HA-tagged LOXL2, GFP-tagged LOXL2, and YFP-tagged Snail1 plasmids in pCDNA3.1 vector were constructed by Sangon Biotech (Shanghai, People’s Republic of China) and confirmed by DNA sequence. For knockdown experiments, siRNA was synthesized by GenePharma (Shanghai, People’s Republic of China) with the following sequence: LOXL2: 5′-CAGUCUAUUAUAGUCACAU-3′; negative control: 5′-UUCUCCGAACGUGUCACGU-3′. Both overexpression and knockdown were performed by transient transfection with FuGENE^®6 Transfection Reagent (Promega, Madison, WI, USA) following the manufacturer’s instructions. The transfection efficiency was tested by Western blot. Colocalization between transfected proteins were visualized via a fluorescence inversion microscope system.

CCK-8 proliferation assay

At 24 h after transfection, cells were seeded into 96-well plates (5×10³ cells per well) and cultured at 37°C with 5% CO₂. At 1, 2, 3, and 4 days, 10 μL of CCK-8 solution (Beyotime, Beijing, People’s Republic of China) was added into each well. Following incubation for 1 h at 37°C, the absorbance of each well was measured at 450 nm wavelength. The experiment was performed in triplicate and repeated thrice.

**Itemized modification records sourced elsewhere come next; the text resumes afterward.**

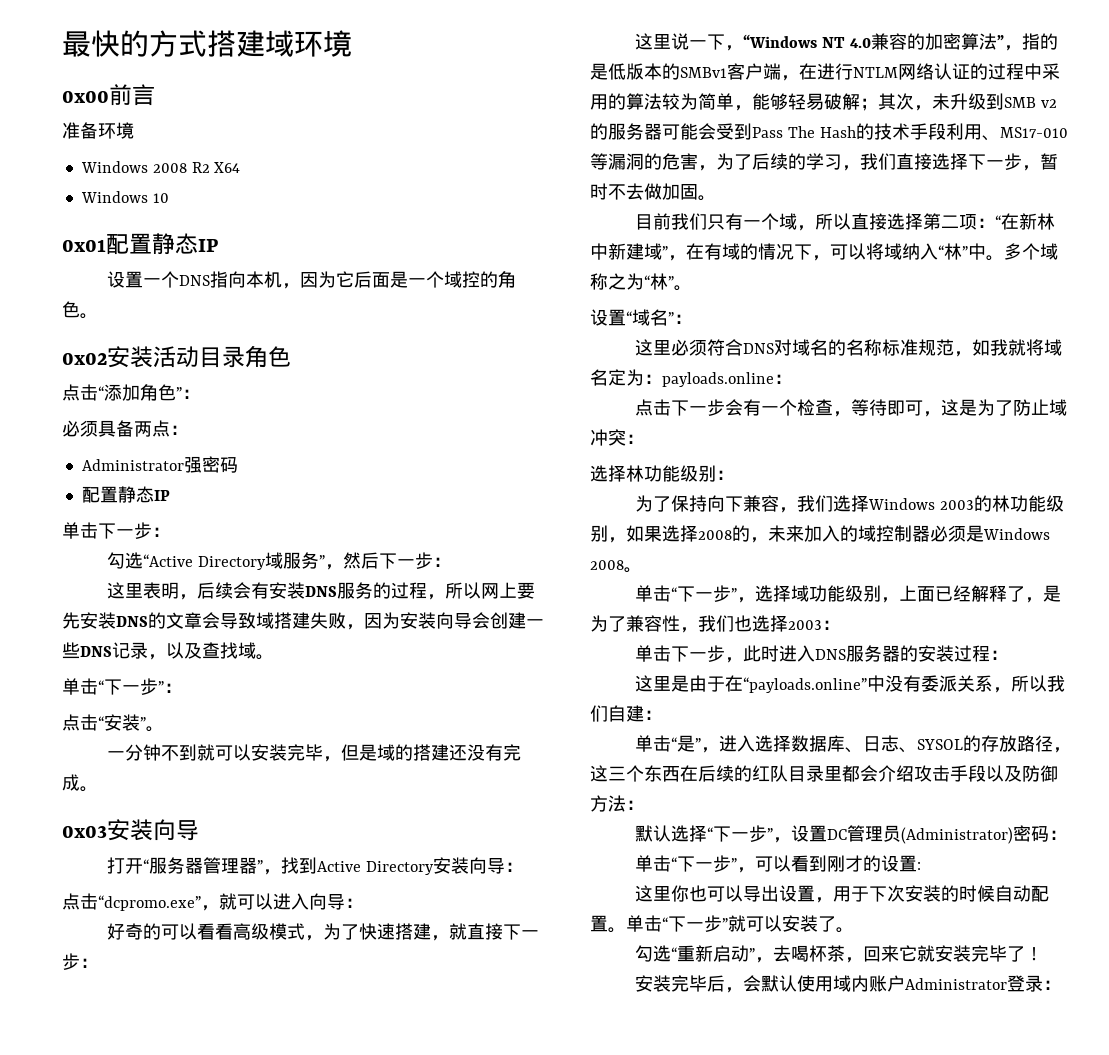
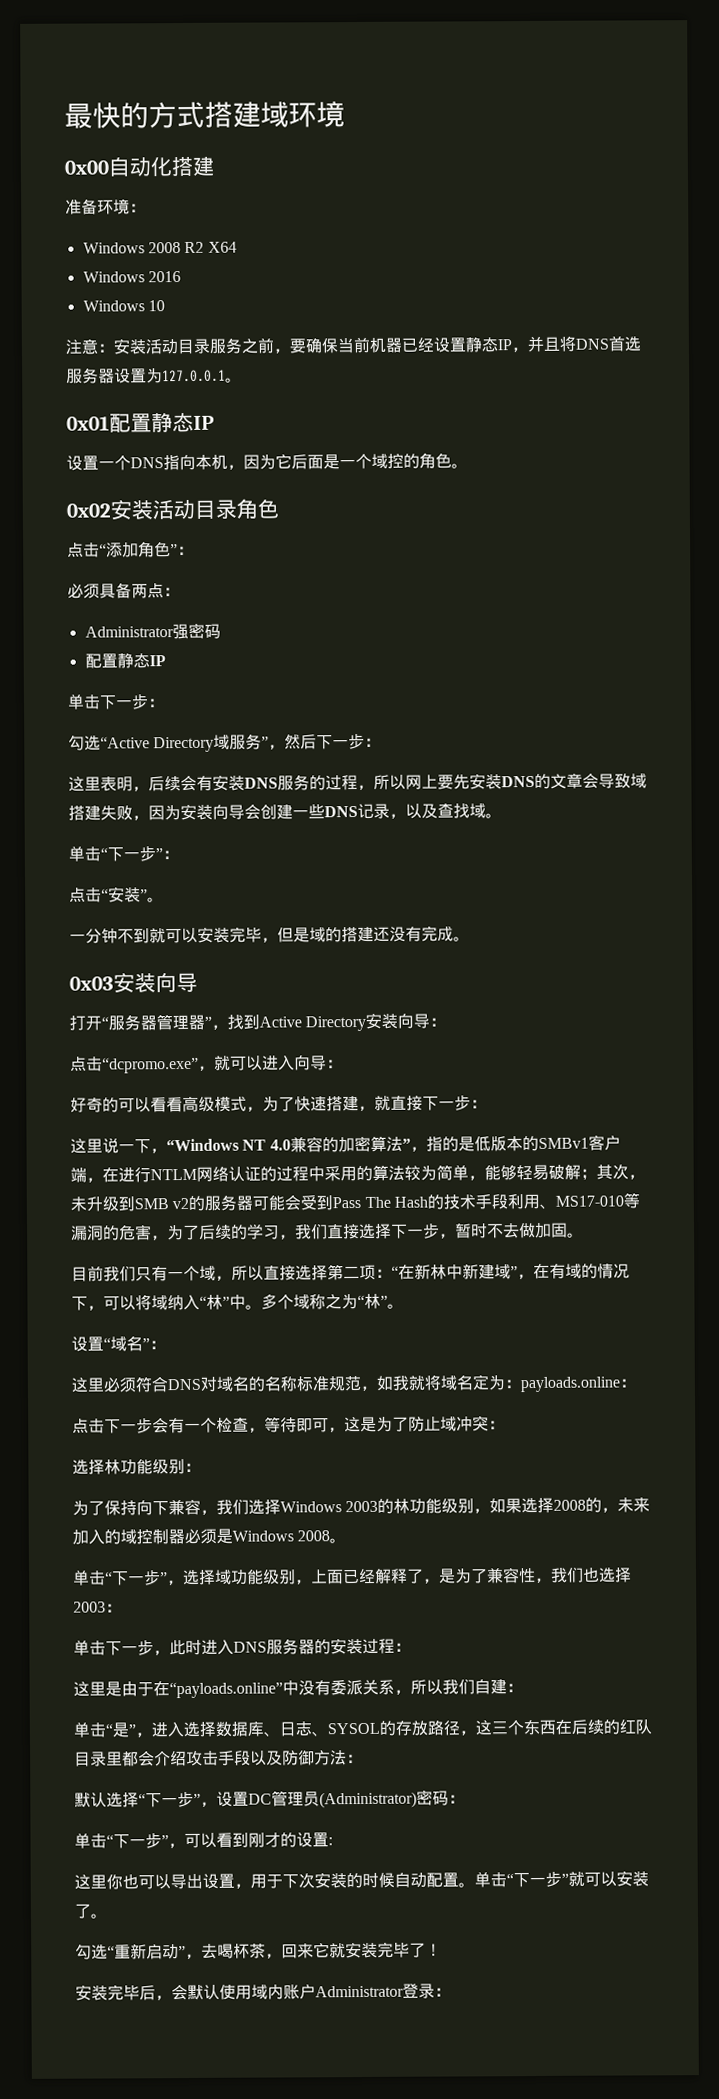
- 0x00前言
+ 0x00自动化搭建
- 准备环境
+ 准备环境：
+ Windows 2016
+ 注意：安装活动目录服务之前，要确保当前机器已经设置静态IP，并且将DNS首选服务器设置为127.0.0.1。

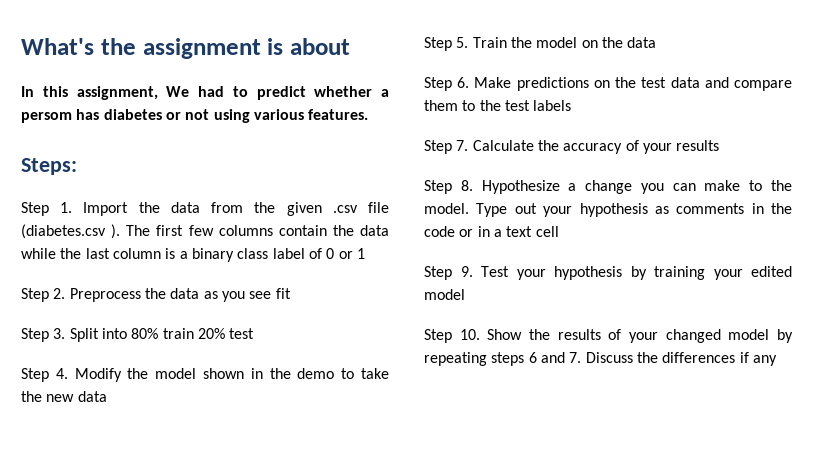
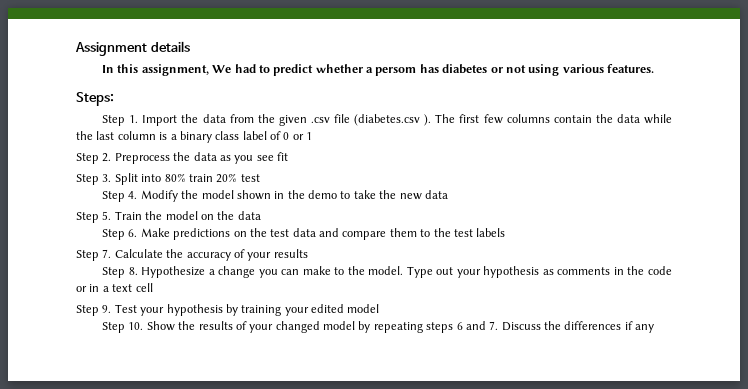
- What's the assignment is about
+ Assignment details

Migration and invasion assay

Transwell chambers (Corning Inc., Corning, NY, USA) with or without Matrigel (BD Bioscience, San Jose, CA, USA) coating were used to perform migration and invasion assays, respectively.¹³ Briefly, transfected cells were cultured in serum-free medium in the upper chambers (5×10⁵ cells per chamber), while the lower chamber contained 10% fetal bovine serum-supplemented medium. After 48 h of culture, Transwell membranes were fixed with methanol and stained with crystal violet. Noninvaded cells on the upper side of the membrane were gently wiped off, and the stained cells on the lower side were quantified under a microscope. The average number of invaded cells was calculated by counting 5 visual fields per chamber. Three independent experiments were conducted in triplicate.

Immunoprecipitation and MS

To identify interaction partners of LOXL2, we performed HA-affinity immunoprecipitation for U87-MG cells transfected with HA-LOXL2 plasmid. Briefly, transfected cells were harvested and lysed in lysis buffer containing 50 mM HEPES (pH 7.5), 150 mM NaCl, 1 mM EDTA, 50 mM NaF, 1.5 mM Na₃VO₄, 10 mM β-glycerophosphate, and protease inhibitor cocktail. After centrifugation at 13,000×g at 4°C for 15 min, supernatants were mixed with HA-affinity beads (Santa Cruz Biotechnology) and incubated overnight at 4°C. HA-affinity beads were then washed with lysis buffer thrice. Finally, the binding proteins were eluted with synthesized HA peptide (1 mg/mL), which were subjected to MS analysis and Western blot.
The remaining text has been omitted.